Position created for not-yet-established city utilities division
Cape Coral City Council created a position without actually having a division for the individual to run, but when, and if, someone is eventually hired, he or she will oversee utilities for Public Works.
Council now has to create a utilities division within Public Works, which City Manager Gary King hopes to reorganize and eventually have approved through an amended ordinance in the coming weeks.
Technically, the position is not created, but reclassified, from a Utility Manager to a Utilities Director. The reclassification includes a pay increase but does not require a “professional engineer’s” license as part of the job description.
Pay range for the position is from roughly $80,000 – $130,000.
King said creating the position now will ultimately save time, but the lack of a PE requirement raised eyebrows, and tempers, on the dais.
Councilmember Pete Brandt said having a PE has “little bearing on capability,” adding that many of the original NASA scientists who created the Apollo programs did not have PEs and were “still able to put a man on the moon”.

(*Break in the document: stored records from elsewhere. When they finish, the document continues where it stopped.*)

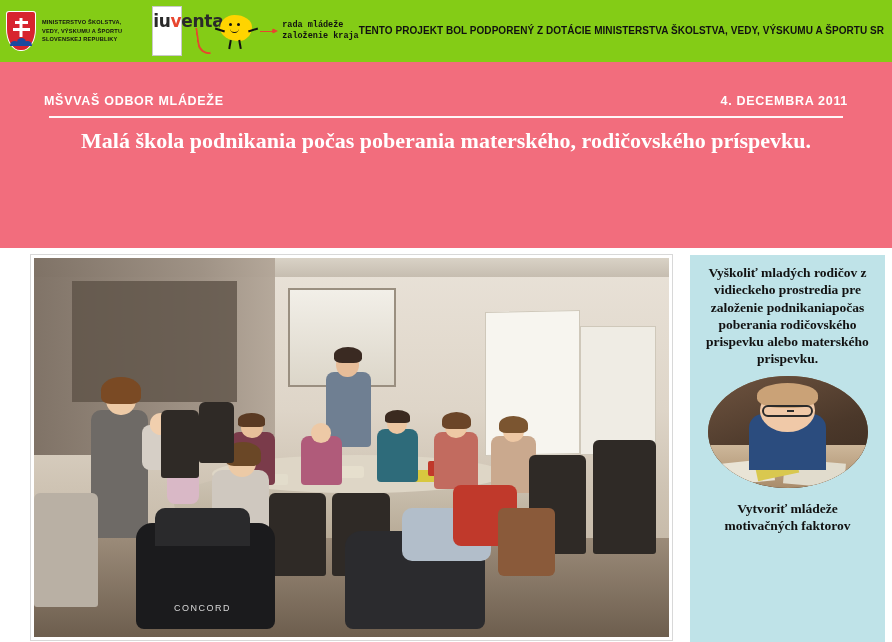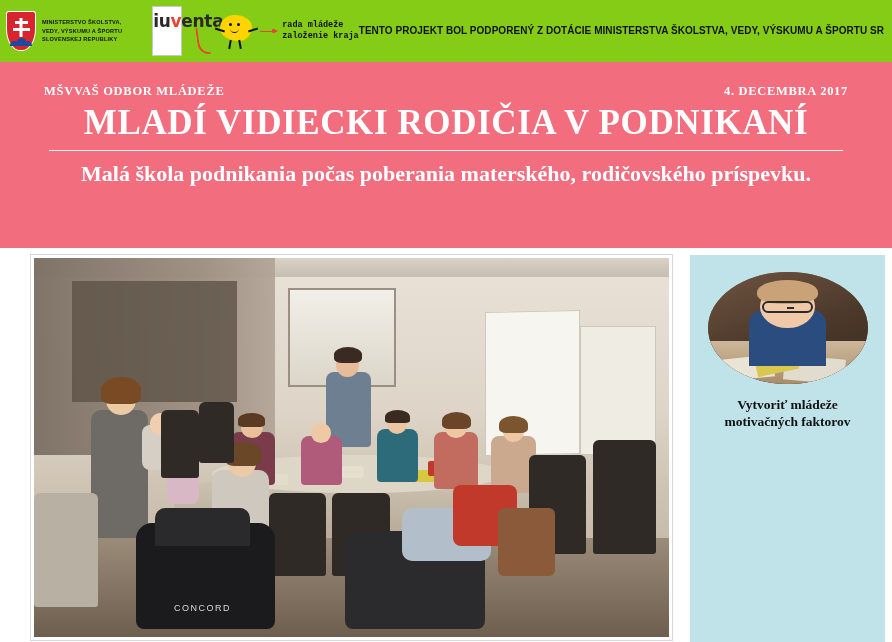--- a/index.html
+++ b/index.html
@@ -254,11 +254,11 @@
     display: flex;
     align-items: baseline;
     justify-content: space-between;
-    padding-top: 22px;
+    padding-top: 32px;
     font-size: 12.5px;
     font-weight: bold;
     letter-spacing: 0.7px;
-    font-family: Liberation Serif, serif;
+    font-family: Liberation Sans, sans-serif;
   }
   .hero-meta .center { flex: 1; text-align: center; margin: 0 10px; }
   .hero-meta .right { text-align: right; }

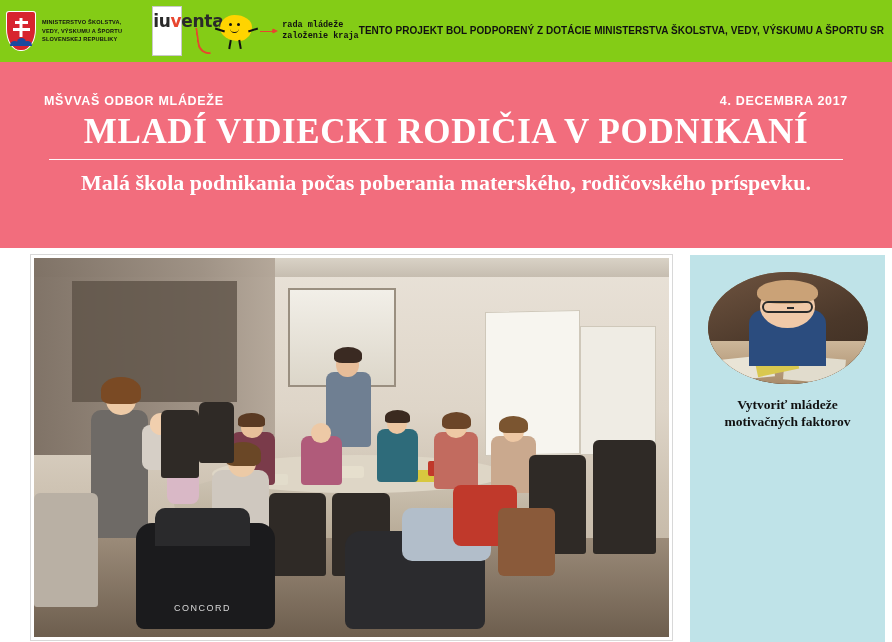--- a/index.html
+++ b/index.html
@@ -491,7 +491,7 @@
   <div class="hero">
     <div class="hero-meta">
       <div class="left">MŠVVAŠ ODBOR MLÁDEŽE</div>
-      <div class="right">4. DECEMBRA 2017</div>
+      <div class="right">4. DECEMBRA 2011</div>
     </div>
     <div class="hero-title">MLADÍ VIDIECKI RODIČIA V PODNIKANÍ</div>
     <div class="hero-rule"></div>

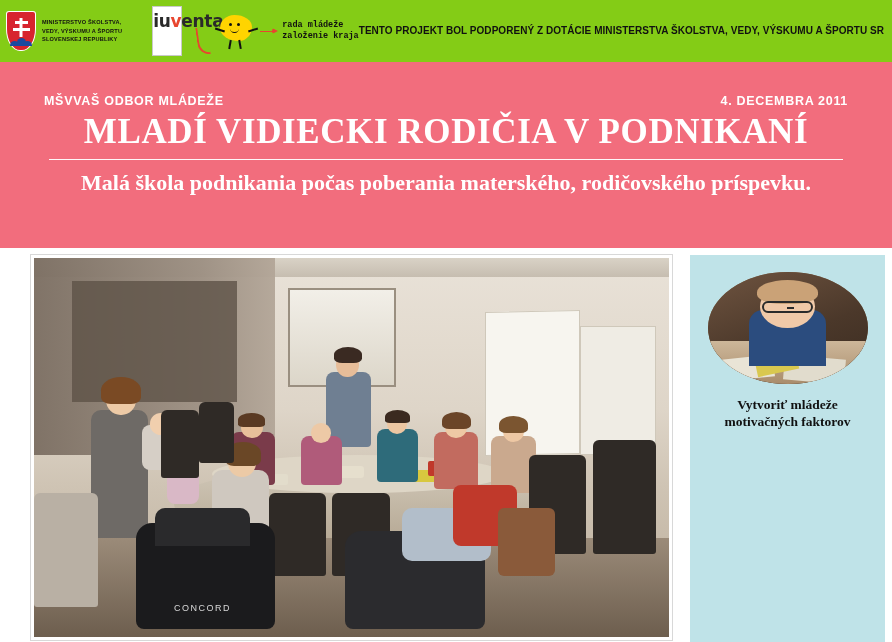--- a/index.html
+++ b/index.html
@@ -493,7 +493,6 @@
       <div class="left">MŠVVAŠ ODBOR MLÁDEŽE</div>
       <div class="right">4. DECEMBRA 2011</div>
     </div>
-    <div class="hero-title">MLADÍ VIDIECKI RODIČIA V PODNIKANÍ</div>
     <div class="hero-rule"></div>
     <div class="hero-sub">Malá škola podnikania počas poberania materského, rodičovského príspevku.</div>
   </div>

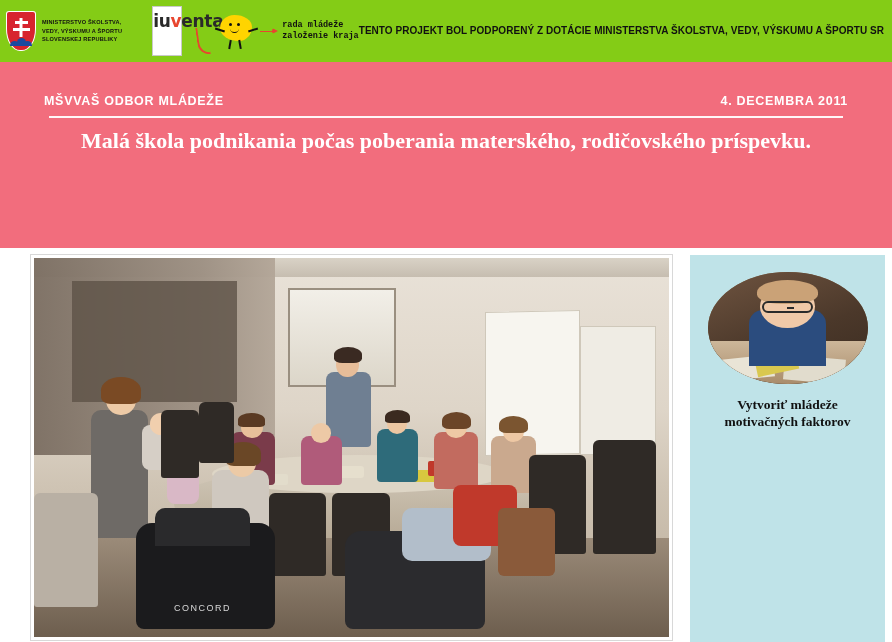--- a/index.html
+++ b/index.html
@@ -573,6 +573,7 @@
     </div>
 
     <div class="side-col">
+      <div class="side-text">Vyškoliť mladých rodičov z vidieckeho prostredia pre založenie podnikaniapočas poberania rodičovského prispevku alebo materského prispevku.</div>
 
       <div class="side-photo">
         <div class="sp sp-bg"></div>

Brandt also said a PE was just another way for the state of Florida to make money, and was a mere legal device that allows engineers to “sign off” on documents.
“A PE is a revenue generating device for the state, a facet of being able to sign things and be legally responsible for them,” Brandt said, adding that he had not seen the city manager’s plans for reorganizing the Public Works Department.
“When you see the complete restructuring, and I haven’t seen it, but when you do see it, there is going to be significant savings involved,” he added.
King said it is more important for the incoming utilities director to be a good leader instead of having the PE license.
“The leader needs to be a leader first,” King said. “Engineers are not the best leaders, they have a very valuable skill set, but it does not drive leadership.”
The new position was approved by council 5 – 3, with Councilmembers Derrick Donnell, Kevin McGrail and Marty McClain dissenting.
McGrail said hiring a director without the requirement is comparable to hiring the chief of a hospital medical staff that isn’t a doctor.
Human Resources Director Wayne Howard said it is “standard” for the PE requirement to be part of the job but could not speculate on whether other municipalities made the requirement an option.
“We went from it being a mandatory requirement to a desired requirement,” Howard told council.
McCLain said he feels the entire process is being circumvented, possibly for a specific individual, by creating a job for a division that does not yet exist. McClain said he feels the process “was being rushed.”
“Why are we creating a position before the ordinance is even done?” he asked, adding, “I have issues with one of the most important departments in the city of Cape Coral not requiring a PE.”